At these high resolutions, the removal of air bubbles from the gadolinium-containing gelatine gel proved to be crucial. At the resolutions of 7T-MRI the artefacts caused by air could be avoided as long as the gel was carefully added into the PCV container such that no significant air bubbles were created. However, at the higher resolution used at 9.4T-MRI, sensitivity to artefacts caused by air increased and removal of even microscopic air bubbles became vital. This was successfully done by using a desiccator and an ultrasonic cleaner.

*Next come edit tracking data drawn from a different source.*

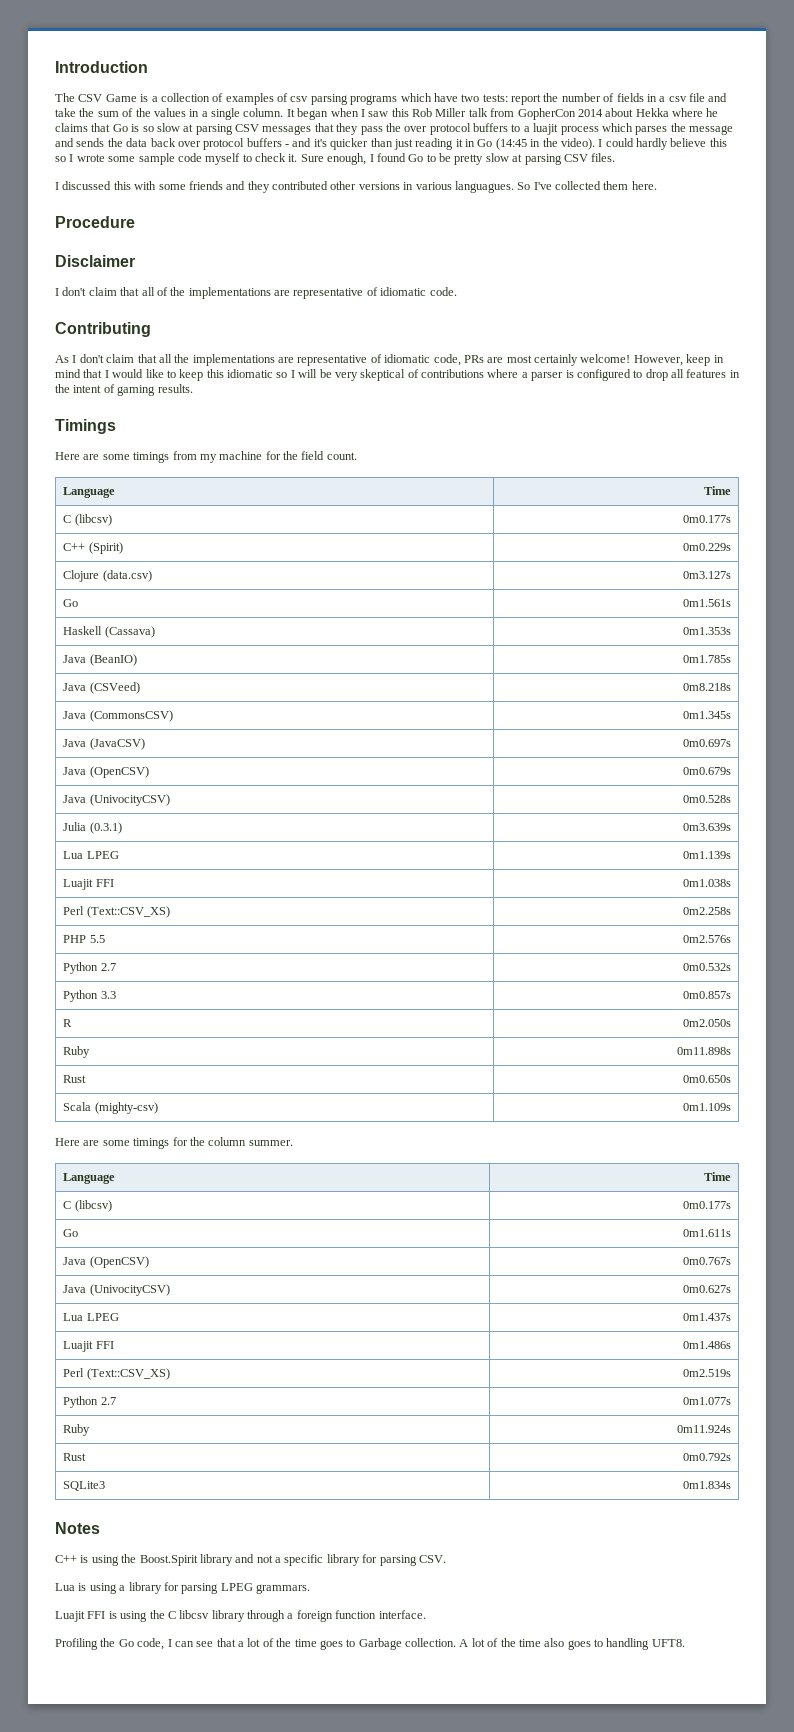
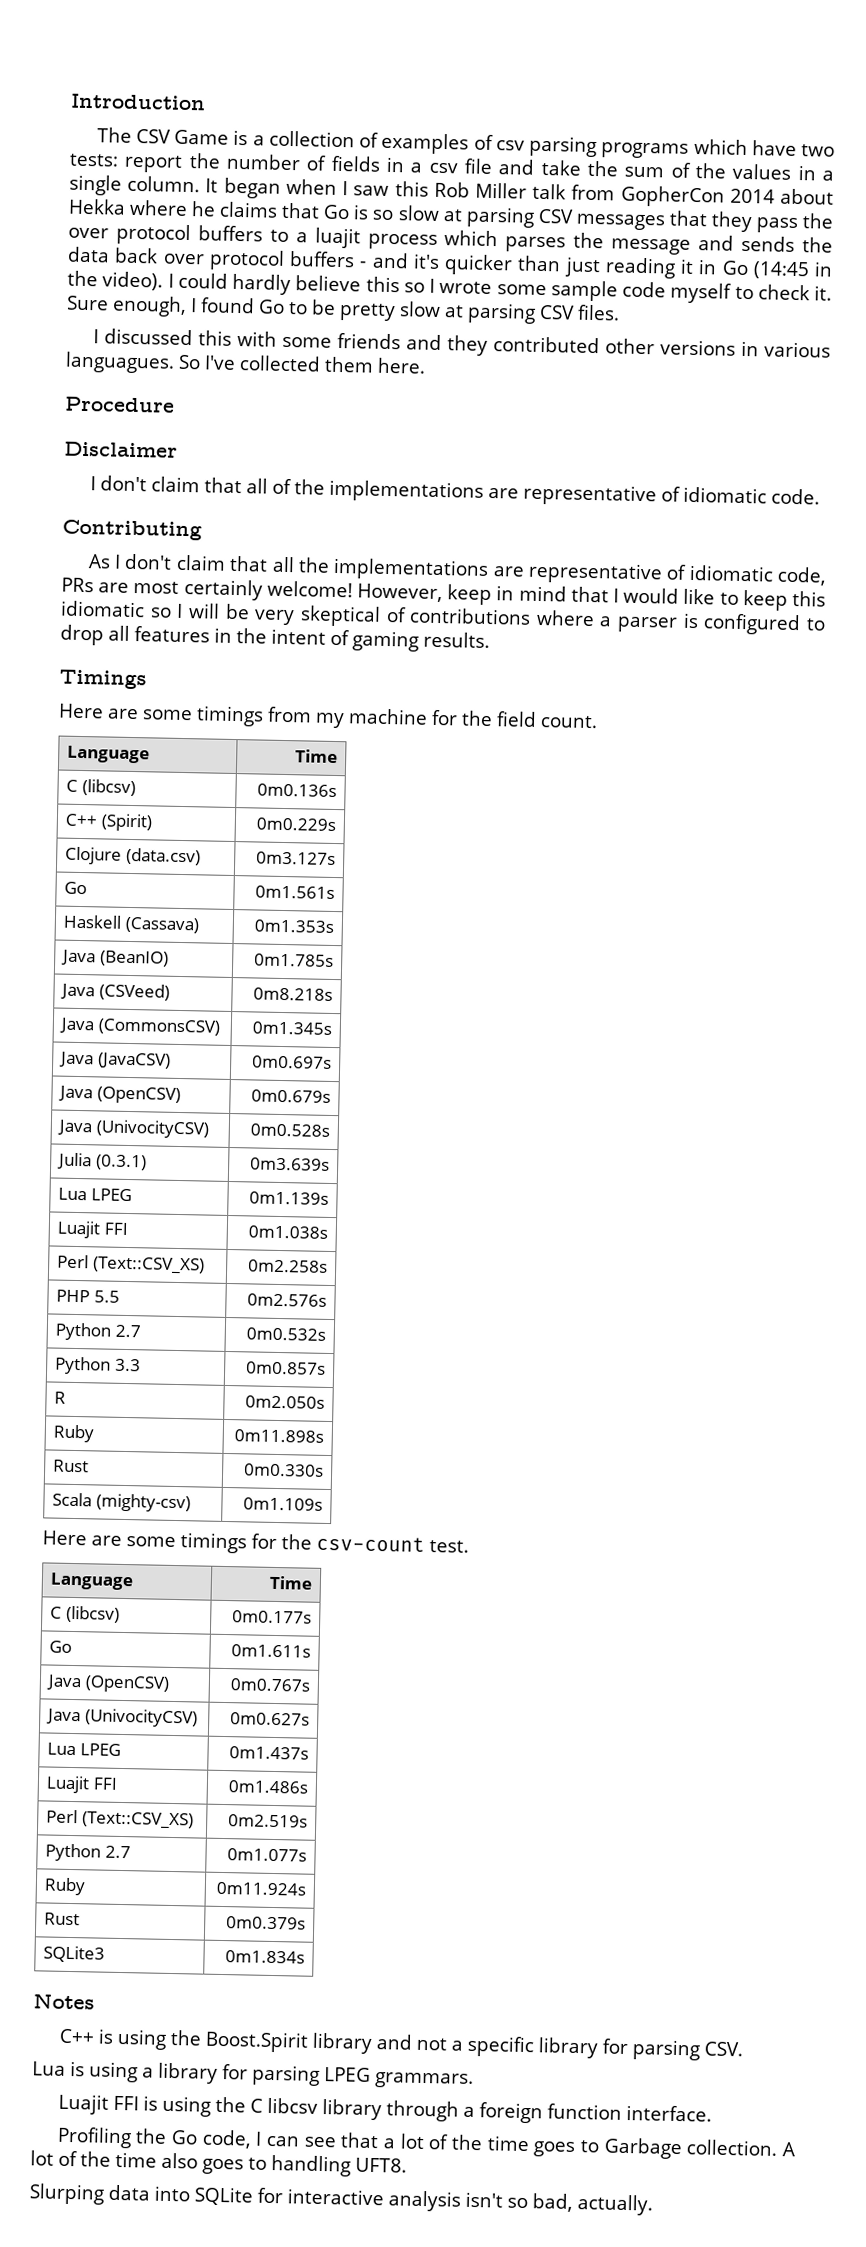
[682,515,731,523] 0m0.177s -> [256,783,337,798] 0m0.136s
[682,1075,731,1083] 0m0.650s -> [243,1463,324,1477] 0m0.330s
[208,1137,293,1146] column summer. -> [316,1535,469,1553] csv-count test.
[682,1453,731,1461] 0m0.792s -> [225,1916,306,1930] 0m0.379s
(685, 1643) none -> [29,2183,653,2216] // Slurping data into SQLite for interactive analysis isn't so bad, actually.

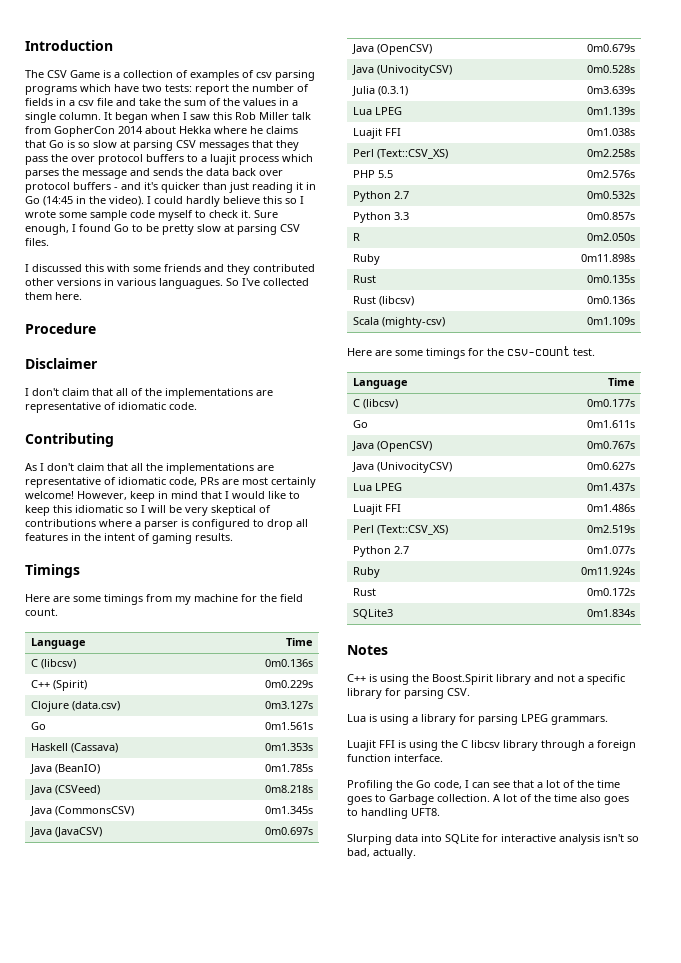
[243,1463,324,1477] 0m0.330s -> [586,275,635,283] [353,296,415,306] [586,296,635,304] 0m0.135s // Rust (libcsv) | 0m0.136s
[225,1916,306,1930] 0m0.379s -> [586,588,635,596] 0m0.172s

Because of the complex nature of the casts, fully automatic 3D reconstruction of the complete arterial network proved to be practically impossible. Hence, the current work opted for a semi-automatic approach. This approach is more time-consuming than an automatic approach but is still faster than traditional manual measurements on casts or dissected arterial trees. Using the current method, measuring a large number of assessable segments lengths and radii of a single cast could be captured in a 3–4 days (excluding MRI scan time). From our own experience capturing a comparable amount of data or radii using manual measurements on a single cast takes 1 week. If lengths are also required manual measurement on casts is not feasible and dissection is the preferred traditional method. Acquisition of a comparable amount of data on radii and lengths of arteries up to 300 micrometres from our own experience can take up to 1,5 months of full time work when done accurately.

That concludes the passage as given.